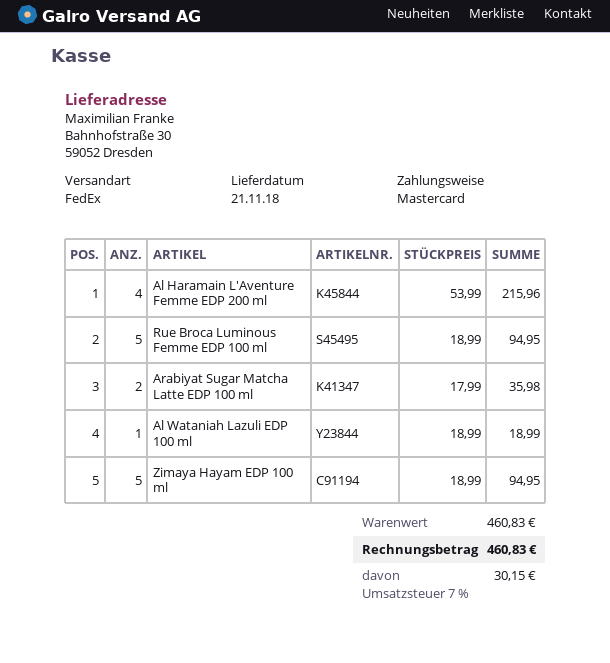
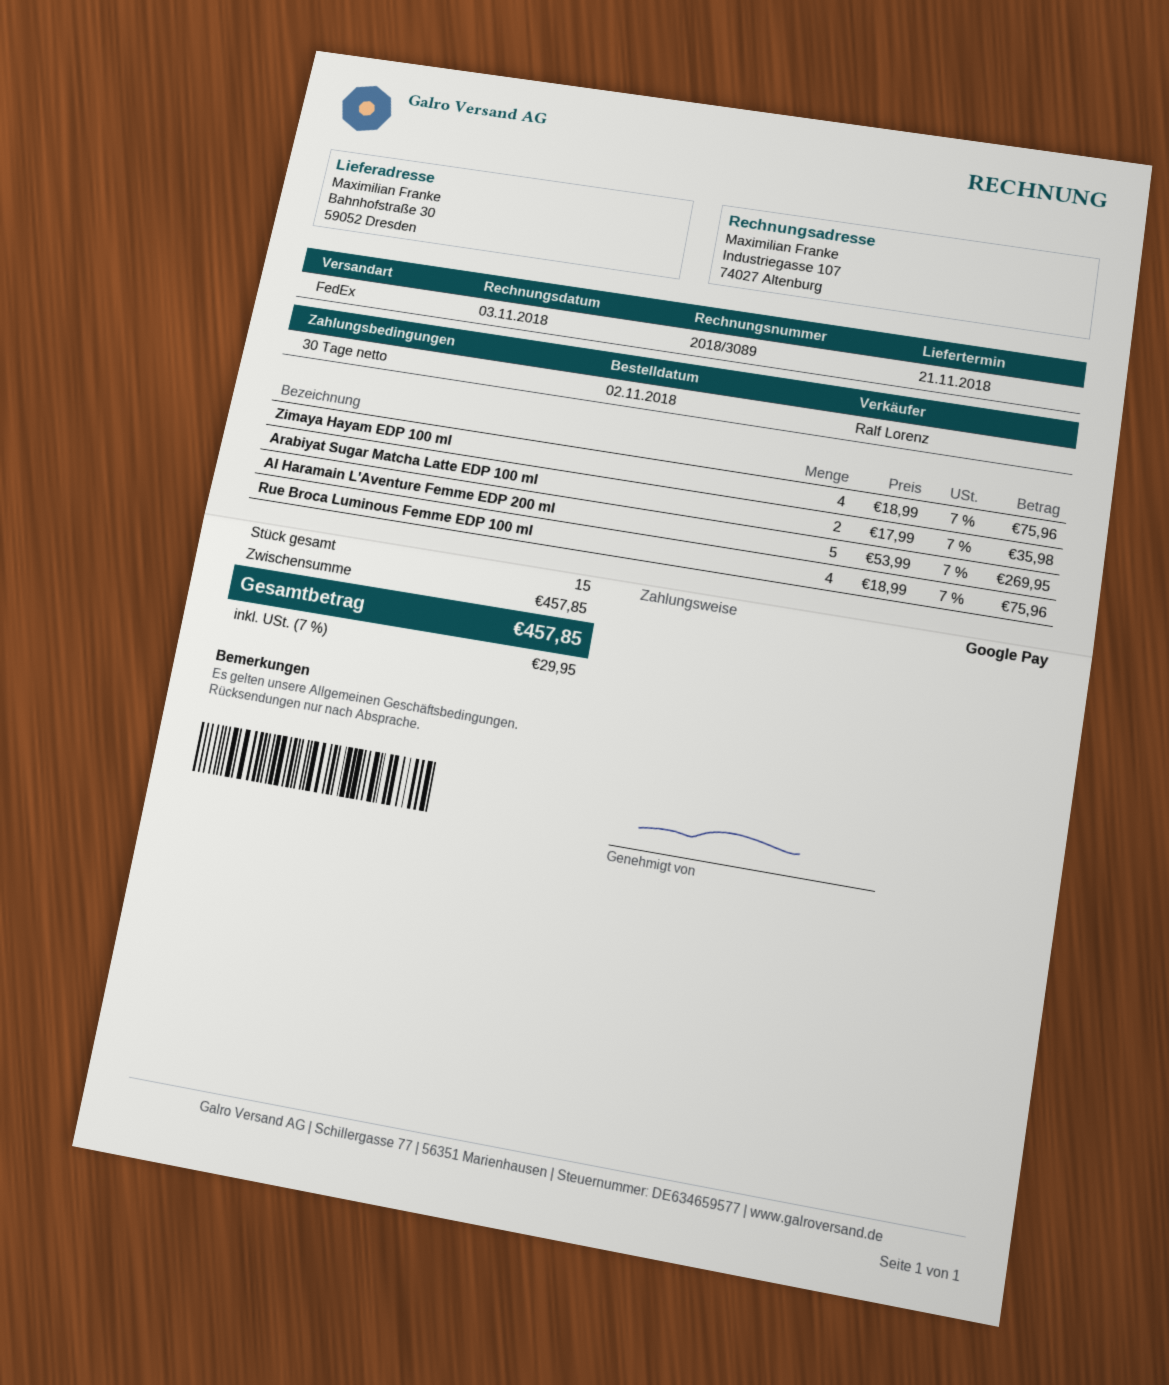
payment method: Mastercard -> Google Pay
Al Haramain L'Aventure Femme EDP 200 ml: 4 x 53.99 = 215.96 -> 5 x 53.99 = 269.95
Rue Broca Luminous Femme EDP 100 ml: 5 x 18.99 = 94.95 -> 4 x 18.99 = 75.96
Al Wataniah Lazuli EDP 100 ml: 1 x 18.99 = 18.99 -> none
Zimaya Hayam EDP 100 ml: 5 x 18.99 = 94.95 -> 4 x 18.99 = 75.96
subtotal: 460.83 -> 457.85
tax: 7% = 30.15 -> 7% = 29.95
total: 460.83 -> 457.85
****************
§ PROBLEM STATEMENT: From the first line to the last, copy the records exactly and skip the pictures.

§ TASK ANSWER:
payment method: Mastercard -> Google Pay
Al Haramain L'Aventure Femme EDP 200 ml: 4 x 53.99 = 215.96 -> 5 x 53.99 = 269.95
Rue Broca Luminous Femme EDP 100 ml: 5 x 18.99 = 94.95 -> 4 x 18.99 = 75.96
Al Wataniah Lazuli EDP 100 ml: 1 x 18.99 = 18.99 -> none
Zimaya Hayam EDP 100 ml: 5 x 18.99 = 94.95 -> 4 x 18.99 = 75.96
subtotal: 460.83 -> 457.85
tax: 7% = 30.15 -> 7% = 29.95
total: 460.83 -> 457.85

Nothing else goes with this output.